Nashville's Private Aviation Market
Nashville's private aviation traffic grew 45% between 2019 and 2025, driven by corporate relocations (AllianceBernstein, Amazon Operations, Oracle Health), healthcare industry demand (HCA Healthcare, the nation's largest hospital operator), and a music and entertainment economy that generates year-round charter activity. John C. Tune Airport (JWN) on the west side of Nashville handles the majority of private jet traffic, positioned 10 minutes from downtown's Lower Broadway entertainment district and 15 minutes from the Gulch, Music Row, and West End business corridors.
Nashville International (BNA) accepts private jet traffic through Atlantic Aviation and Signature Flight Support, providing longer runways (11,030 ft) for heavy jets and CBP for international arrivals. BNA's airline traffic (22 million annual passengers and growing) creates taxi delays and higher fees that make JWN the preferred option for most private aviation operators familiar with Nashville.
Airport Comparison
John C. Tune Airport (JWN) puts passengers on Broadway in 10 minutes. Nashville Jet Center operates the FBO with full services, competitive fuel pricing, and a personal-touch operation that regular Nashville visitors prefer. The 5,500-foot runway comfortably handles light jets (Phenom 300, CJ4, Citation XLS) and midsize jets (Citation Latitude, Hawker 800XP) but restricts super-midsize and heavy jets at typical operating weights.
Smyrna/Rutherford County Airport (MQY), 20 miles southeast of downtown, provides an 8,048-foot runway that handles all business jet types. Smyrna shares the airfield with the Tennessee Air National Guard's 118th Wing. Contour Aviation operates the FBO. MQY serves Murfreesboro, LaVergne, and the I-24 South corridor. For passengers heading to Brentwood or Franklin (south Nashville suburbs with heavy healthcare and insurance industry presence), MQY saves 15-20 minutes versus JWN.
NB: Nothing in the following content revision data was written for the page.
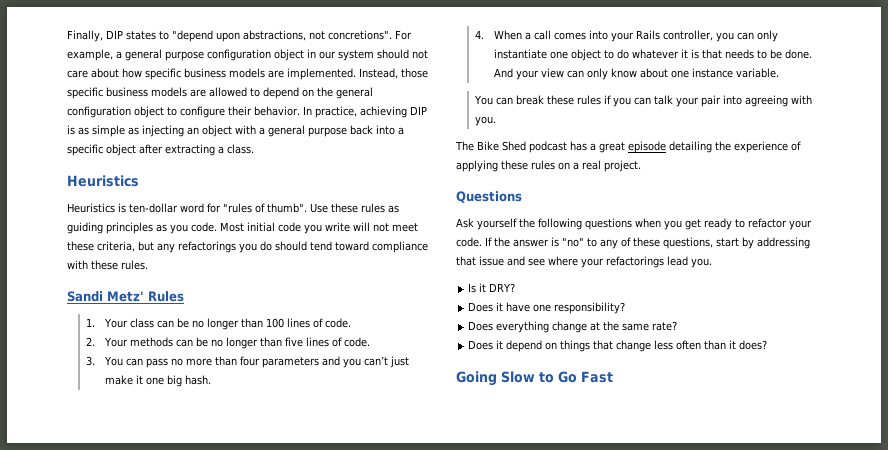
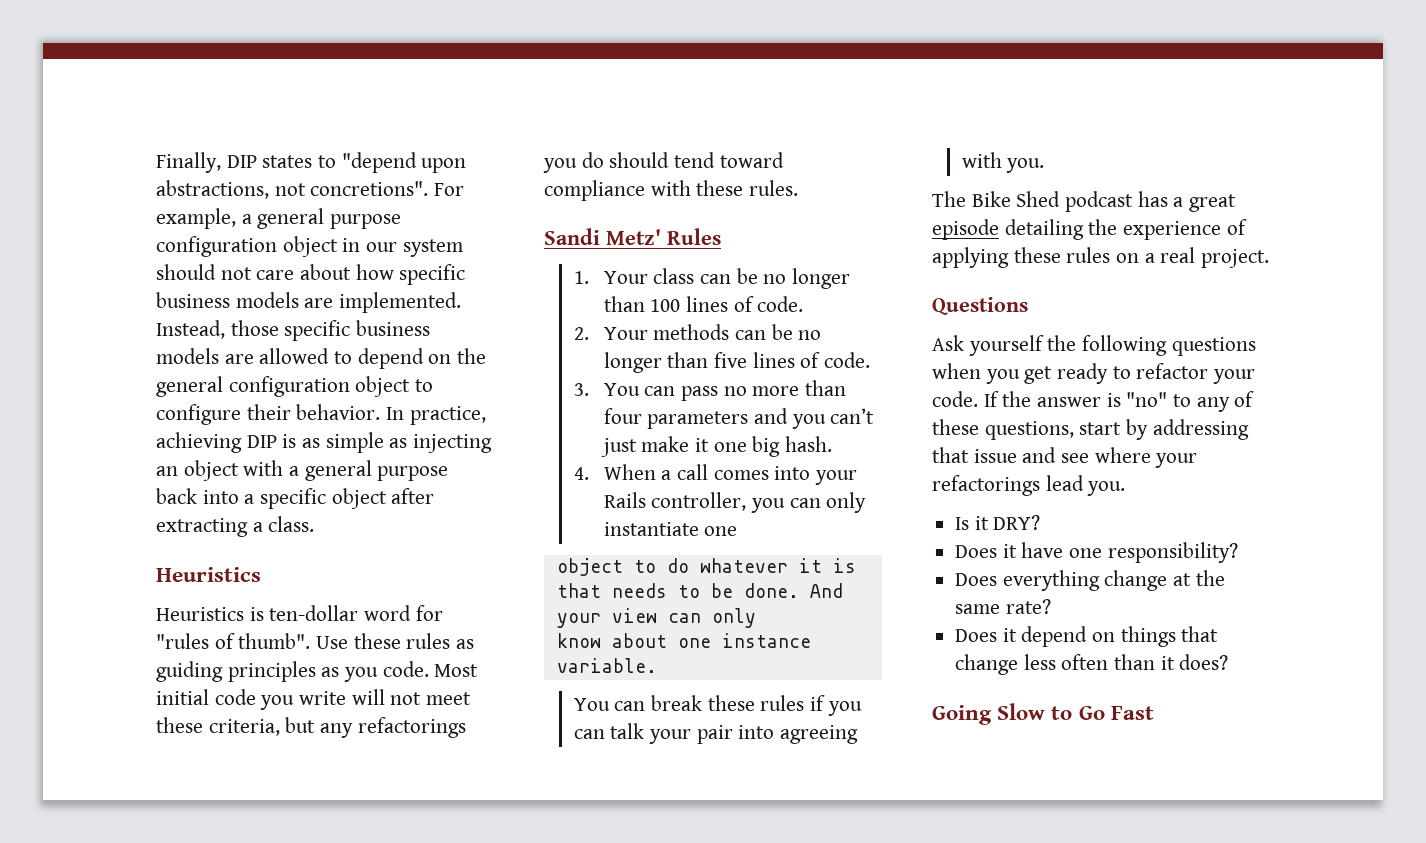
- 4. When a call comes into your Rails controller, you can only instantiate one object to do whatever it is that needs to be done.
+ 4. When a call comes into your Rails controller, you can only instantiate one
+ object to do whatever it is that needs to be done.
- And your view can only know about one instance variable.
+ And your view can only
+ know about one instance variable.

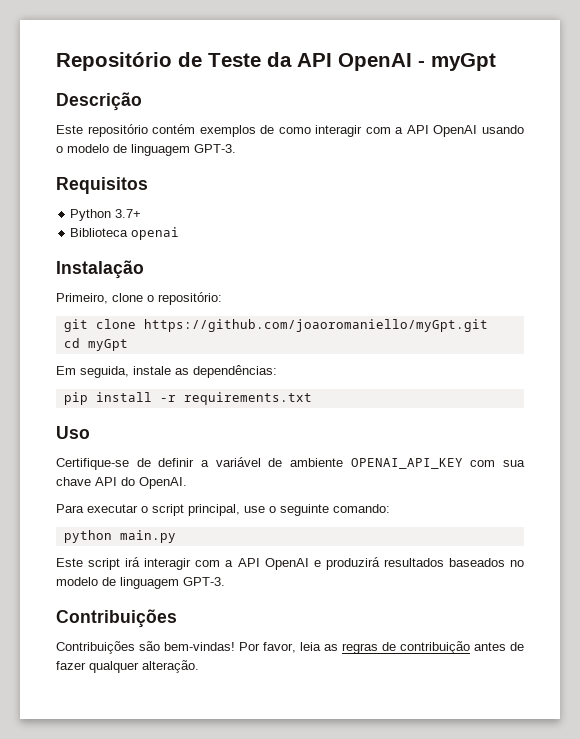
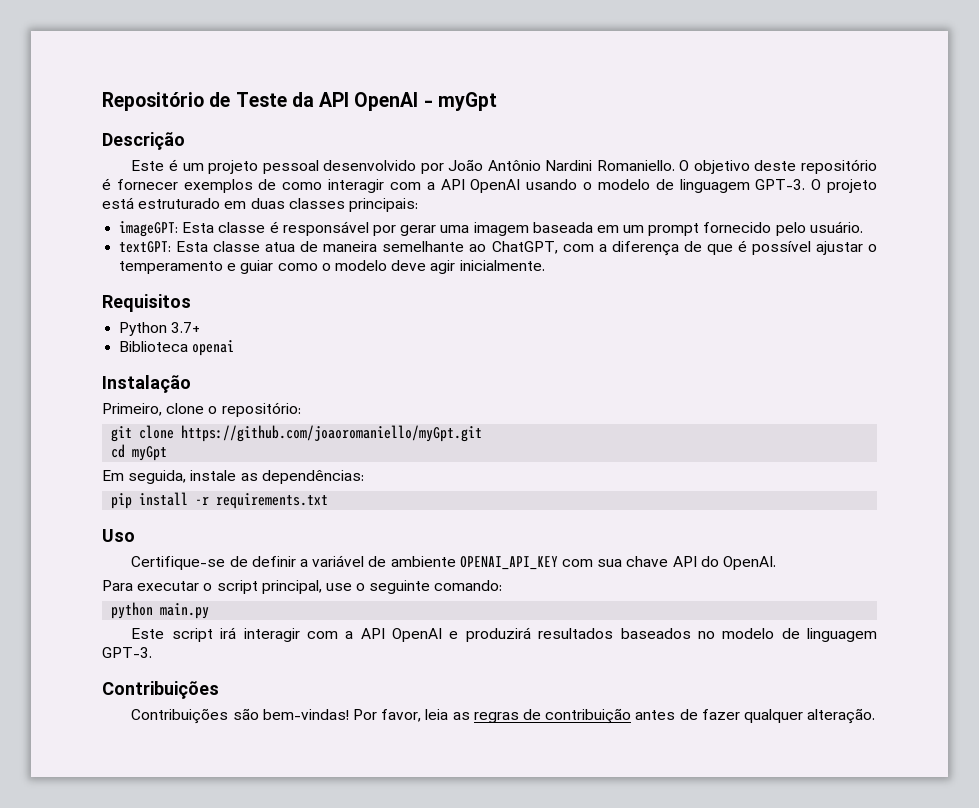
- Este repositório contém exemplos de como interagir com a API OpenAI usando o modelo de linguagem GPT-3.
+ Este é um projeto pessoal desenvolvido por João Antônio Nardini Romaniello. O objetivo deste repositório é fornecer exemplos de como interagir com a API OpenAI usando o modelo de linguagem GPT-3. O projeto está estruturado em duas classes principais:
+ imageGPT: Esta classe é responsável por gerar uma imagem baseada em um prompt fornecido pelo usuário.
+ textGPT: Esta classe atua de maneira semelhante ao ChatGPT, com a diferença de que é possível ajustar o temperamento e guiar como o modelo deve agir inicialmente.

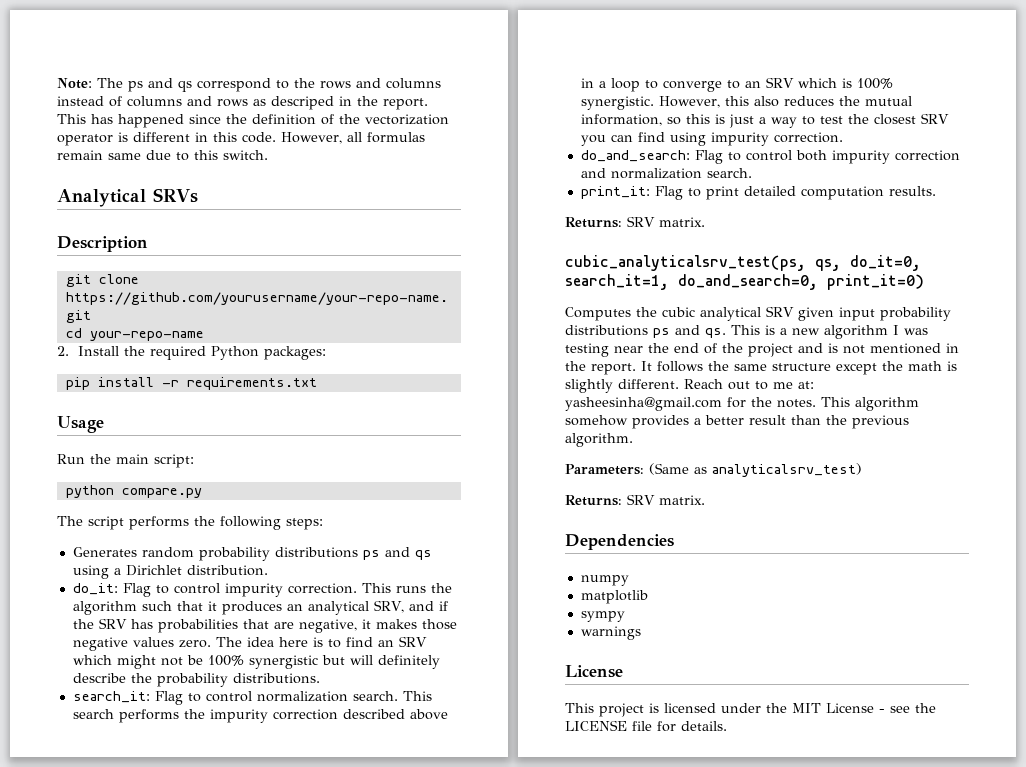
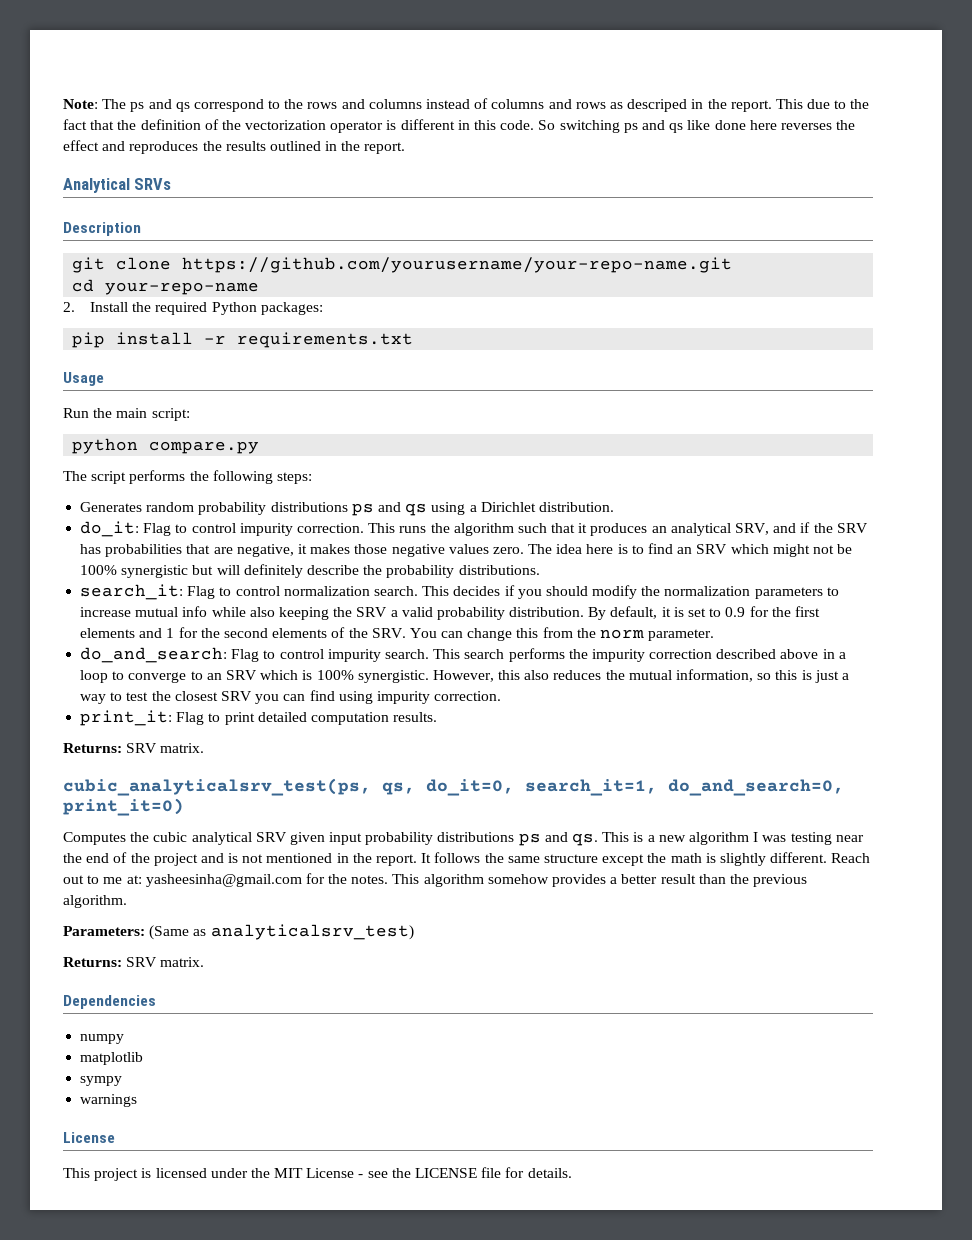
- This has happened since the definition of the vectorization operator is different in this code.
+ This due to the fact that the definition of the vectorization operator is different in this code.
- However, all formulas remain same due to this switch.
+ So switching ps and qs like done here reverses the effect and reproduces the results outlined in the report.
- This search performs the impurity correction described above in a loop to converge to an SRV which is 100% synergistic.
+ This decides if you should modify the normalization parameters to increase mutual info while also keeping the SRV a valid probability distribution. By default, it is set to 0.9 for the first elements and 1 for the second elements of the SRV. You can change this from the norm parameter.
+ do_and_search: Flag to control impurity search. This search performs the impurity correction described above in a loop to converge to an SRV which is 100% synergistic.
- do_and_search: Flag to control both impurity correction and normalization search.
Music, Healthcare, and Corporate Demand
Nashville's three economic engines each drive distinct private aviation patterns. The music industry generates weekend and event-driven demand: artist tours, recording sessions at RCA Studio A and Blackbird Studio, and CMA Fest (June, 80,000+ attendees) and CMA Awards (November) create peak charter weeks. Healthcare generates weekday corporate traffic: HCA Healthcare's headquarters in Nashville drives executive travel to 182 hospitals across 20 states, with heavy Monday-morning and Thursday-evening flight patterns.
Corporate relocations have transformed Nashville's private aviation baseline. AllianceBernstein's 2024 headquarters relocation from New York brought 1,000+ financial services jobs and a corresponding increase in New York-Nashville charter demand. Amazon's 5,000-employee operations center generates Seattle-Nashville traffic. Oracle Health (formerly Cerner, acquired by Oracle) adds technology sector demand. These relocations have pushed Nashville from a mid-tier to a top-15 private aviation market in the United States.